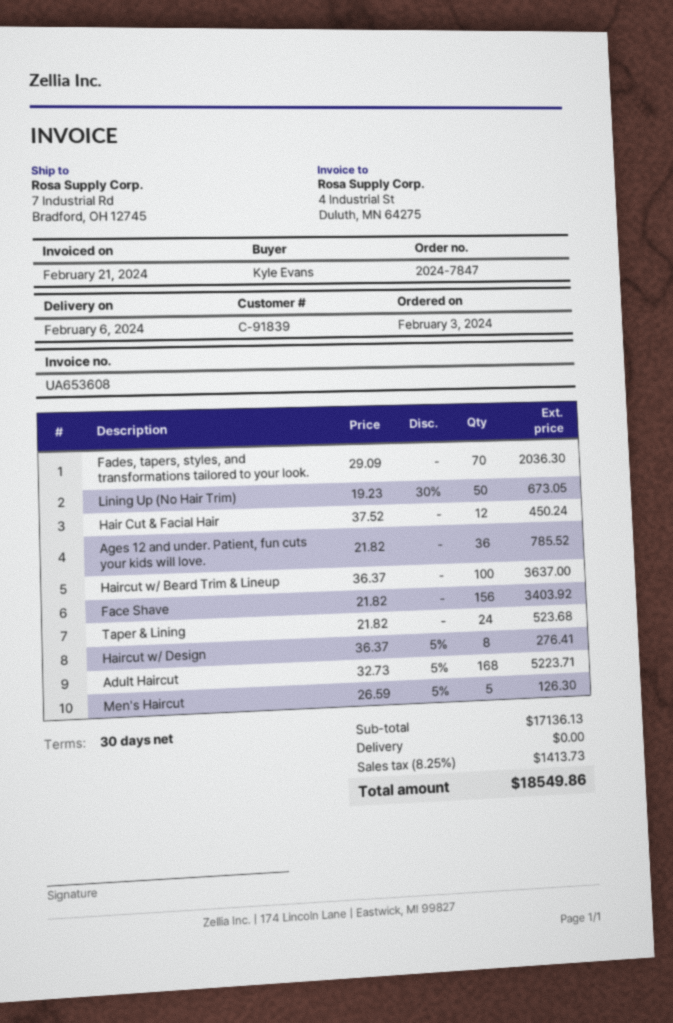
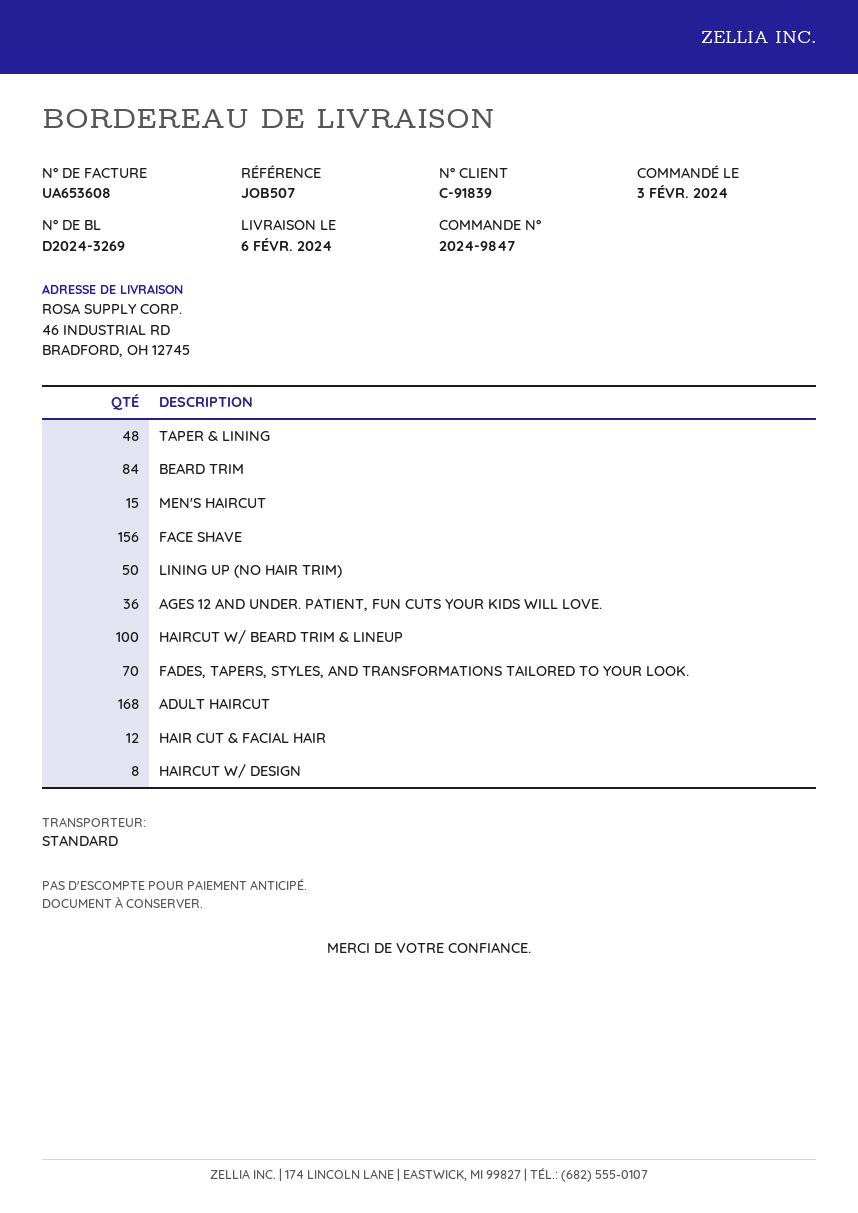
order number: 2024-7847 -> 2024-9847
ship to: 7 Industrial Rd, Bradford, OH 12745 -> 46 INDUSTRIAL RD, BRADFORD, OH 12745
Taper & Lining: 24 -> 48
Men's Haircut: 5 -> 15
BEARD TRIM: none -> 84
__________
> Task to carry out
Give the listing again word for word, but drop every picture.

> Result of the exercise
order number: 2024-7847 -> 2024-9847
ship to: 7 Industrial Rd, Bradford, OH 12745 -> 46 INDUSTRIAL RD, BRADFORD, OH 12745
Taper & Lining: 24 -> 48
Men's Haircut: 5 -> 15
BEARD TRIM: none -> 84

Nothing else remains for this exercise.